TRY IT: Please transcribe the listing in its entirety, character for character.

DATA:
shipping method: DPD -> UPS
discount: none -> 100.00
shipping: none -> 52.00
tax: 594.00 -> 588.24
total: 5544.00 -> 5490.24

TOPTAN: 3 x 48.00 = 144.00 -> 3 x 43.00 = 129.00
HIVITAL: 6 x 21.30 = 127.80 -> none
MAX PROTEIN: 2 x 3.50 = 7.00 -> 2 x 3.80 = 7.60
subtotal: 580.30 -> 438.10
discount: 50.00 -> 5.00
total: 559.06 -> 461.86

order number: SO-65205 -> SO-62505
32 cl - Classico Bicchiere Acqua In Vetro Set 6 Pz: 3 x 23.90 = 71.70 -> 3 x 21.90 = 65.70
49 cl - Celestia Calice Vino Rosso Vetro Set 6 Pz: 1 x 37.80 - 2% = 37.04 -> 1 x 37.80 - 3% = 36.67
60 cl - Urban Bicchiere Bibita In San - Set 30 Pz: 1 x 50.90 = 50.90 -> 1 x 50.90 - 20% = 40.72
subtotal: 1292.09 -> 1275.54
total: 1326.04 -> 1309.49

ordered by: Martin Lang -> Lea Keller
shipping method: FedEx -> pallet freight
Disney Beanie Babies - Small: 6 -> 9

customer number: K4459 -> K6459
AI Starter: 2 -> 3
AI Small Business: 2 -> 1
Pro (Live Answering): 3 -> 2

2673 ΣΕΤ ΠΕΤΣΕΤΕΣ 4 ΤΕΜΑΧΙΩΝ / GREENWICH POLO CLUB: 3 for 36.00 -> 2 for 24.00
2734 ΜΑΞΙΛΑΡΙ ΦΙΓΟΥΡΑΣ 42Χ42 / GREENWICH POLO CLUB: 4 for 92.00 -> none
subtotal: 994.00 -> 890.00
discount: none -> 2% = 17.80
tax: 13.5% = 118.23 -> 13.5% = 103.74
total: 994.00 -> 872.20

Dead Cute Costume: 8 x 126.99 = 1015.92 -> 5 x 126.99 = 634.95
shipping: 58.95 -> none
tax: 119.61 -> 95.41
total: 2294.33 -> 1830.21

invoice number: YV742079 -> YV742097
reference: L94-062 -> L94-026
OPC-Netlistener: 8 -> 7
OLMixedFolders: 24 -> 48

RESPONSE TO THIS EXERCISE:
shipping method: DPD -> UPS
discount: none -> 100.00
shipping: none -> 52.00
tax: 594.00 -> 588.24
total: 5544.00 -> 5490.24

TOPTAN: 3 x 48.00 = 144.00 -> 3 x 43.00 = 129.00
HIVITAL: 6 x 21.30 = 127.80 -> none
MAX PROTEIN: 2 x 3.50 = 7.00 -> 2 x 3.80 = 7.60
subtotal: 580.30 -> 438.10
discount: 50.00 -> 5.00
total: 559.06 -> 461.86

order number: SO-65205 -> SO-62505
32 cl - Classico Bicchiere Acqua In Vetro Set 6 Pz: 3 x 23.90 = 71.70 -> 3 x 21.90 = 65.70
49 cl - Celestia Calice Vino Rosso Vetro Set 6 Pz: 1 x 37.80 - 2% = 37.04 -> 1 x 37.80 - 3% = 36.67
60 cl - Urban Bicchiere Bibita In San - Set 30 Pz: 1 x 50.90 = 50.90 -> 1 x 50.90 - 20% = 40.72
subtotal: 1292.09 -> 1275.54
total: 1326.04 -> 1309.49

ordered by: Martin Lang -> Lea Keller
shipping method: FedEx -> pallet freight
Disney Beanie Babies - Small: 6 -> 9

customer number: K4459 -> K6459
AI Starter: 2 -> 3
AI Small Business: 2 -> 1
Pro (Live Answering): 3 -> 2

2673 ΣΕΤ ΠΕΤΣΕΤΕΣ 4 ΤΕΜΑΧΙΩΝ / GREENWICH POLO CLUB: 3 for 36.00 -> 2 for 24.00
2734 ΜΑΞΙΛΑΡΙ ΦΙΓΟΥΡΑΣ 42Χ42 / GREENWICH POLO CLUB: 4 for 92.00 -> none
subtotal: 994.00 -> 890.00
discount: none -> 2% = 17.80
tax: 13.5% = 118.23 -> 13.5% = 103.74
total: 994.00 -> 872.20

Dead Cute Costume: 8 x 126.99 = 1015.92 -> 5 x 126.99 = 634.95
shipping: 58.95 -> none
tax: 119.61 -> 95.41
total: 2294.33 -> 1830.21

invoice number: YV742079 -> YV742097
reference: L94-062 -> L94-026
OPC-Netlistener: 8 -> 7
OLMixedFolders: 24 -> 48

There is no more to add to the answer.